Which lines in the data below contain the word "bottom"? Pull each of them out.
Input data Block Start
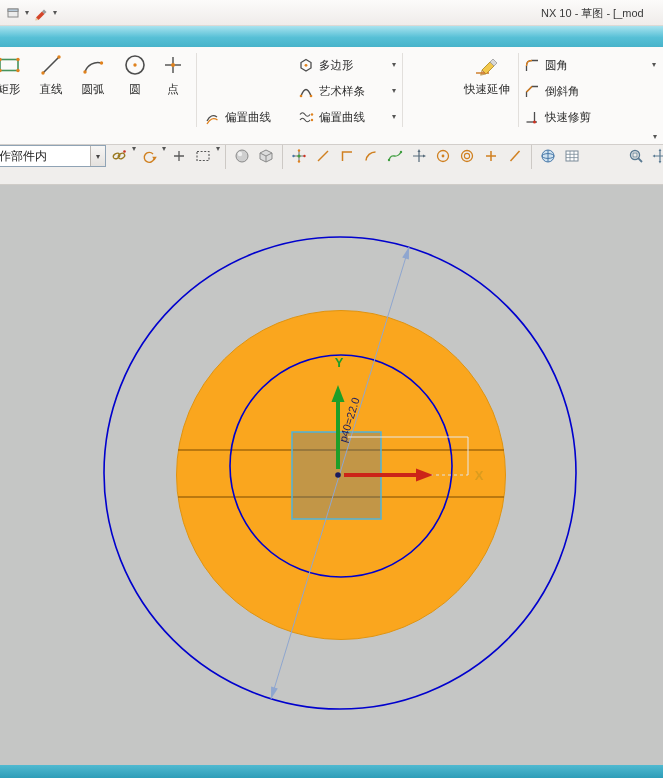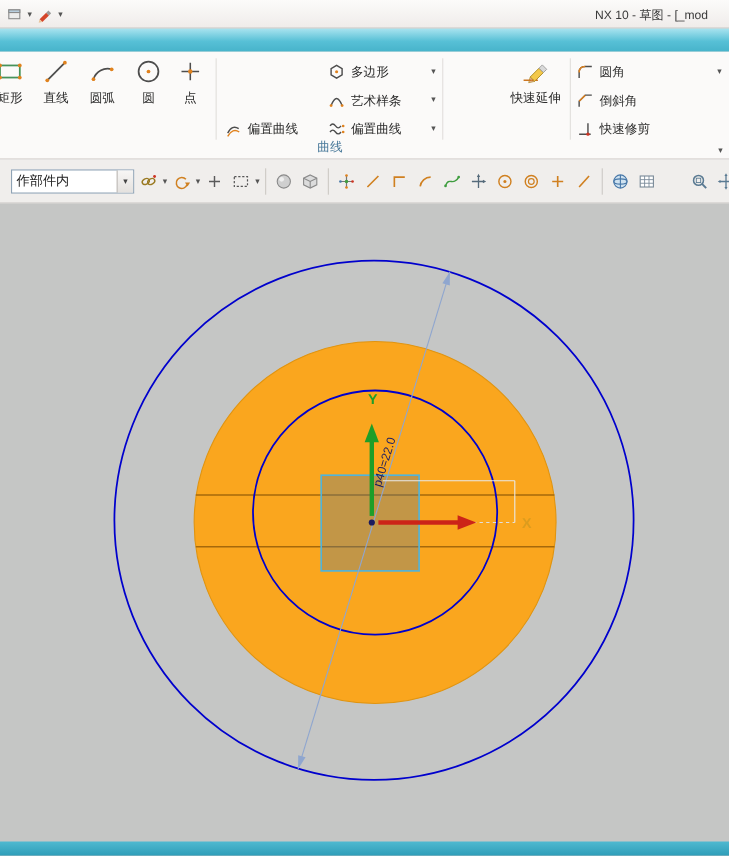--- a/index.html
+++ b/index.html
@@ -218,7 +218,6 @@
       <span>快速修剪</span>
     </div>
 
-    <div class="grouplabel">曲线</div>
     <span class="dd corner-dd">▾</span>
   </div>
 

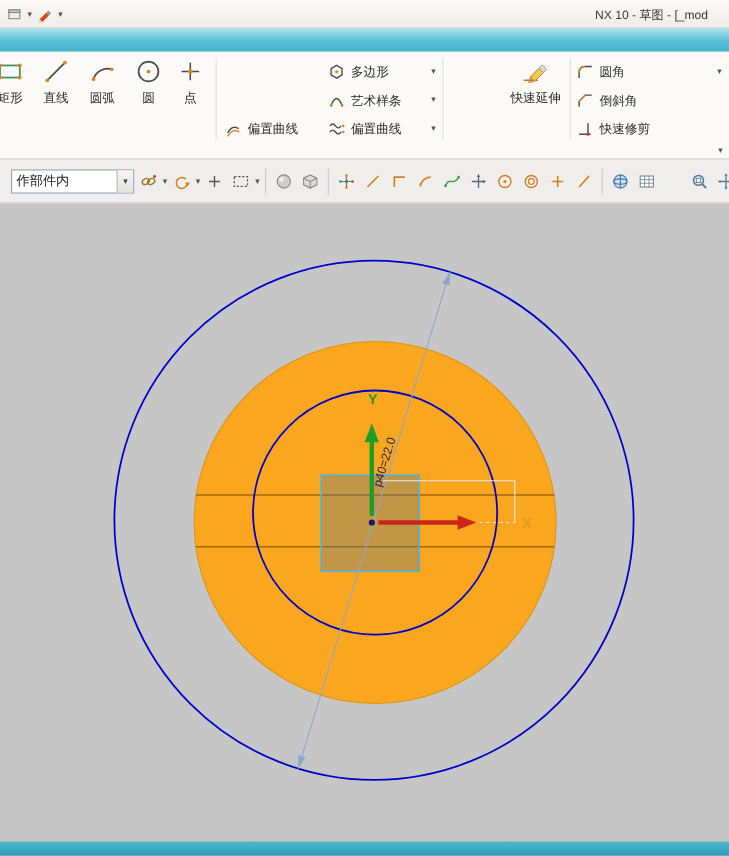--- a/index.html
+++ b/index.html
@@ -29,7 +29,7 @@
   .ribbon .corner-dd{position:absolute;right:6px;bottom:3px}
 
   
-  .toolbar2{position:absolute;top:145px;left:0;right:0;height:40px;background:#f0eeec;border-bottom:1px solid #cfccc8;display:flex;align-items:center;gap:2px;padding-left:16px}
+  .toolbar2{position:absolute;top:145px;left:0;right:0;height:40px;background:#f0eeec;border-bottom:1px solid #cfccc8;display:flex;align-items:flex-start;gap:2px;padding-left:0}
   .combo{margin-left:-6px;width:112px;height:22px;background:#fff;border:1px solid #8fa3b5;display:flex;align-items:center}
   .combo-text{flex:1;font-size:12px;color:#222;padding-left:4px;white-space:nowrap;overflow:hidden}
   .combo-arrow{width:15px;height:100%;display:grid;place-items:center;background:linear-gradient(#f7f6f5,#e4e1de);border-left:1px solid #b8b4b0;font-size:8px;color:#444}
Input data Block End
Answer to the problem:
   .ribbon .corner-dd{position:absolute;right:6px;bottom:3px}
-  .toolbar2{position:absolute;top:145px;left:0;right:0;height:40px;background:#f0eeec;border-bottom:1px solid #cfccc8;display:flex;align-items:center;gap:2px;padding-left:16px}
+  .toolbar2{position:absolute;top:145px;left:0;right:0;height:40px;background:#f0eeec;border-bottom:1px solid #cfccc8;display:flex;align-items:flex-start;gap:2px;padding-left:0}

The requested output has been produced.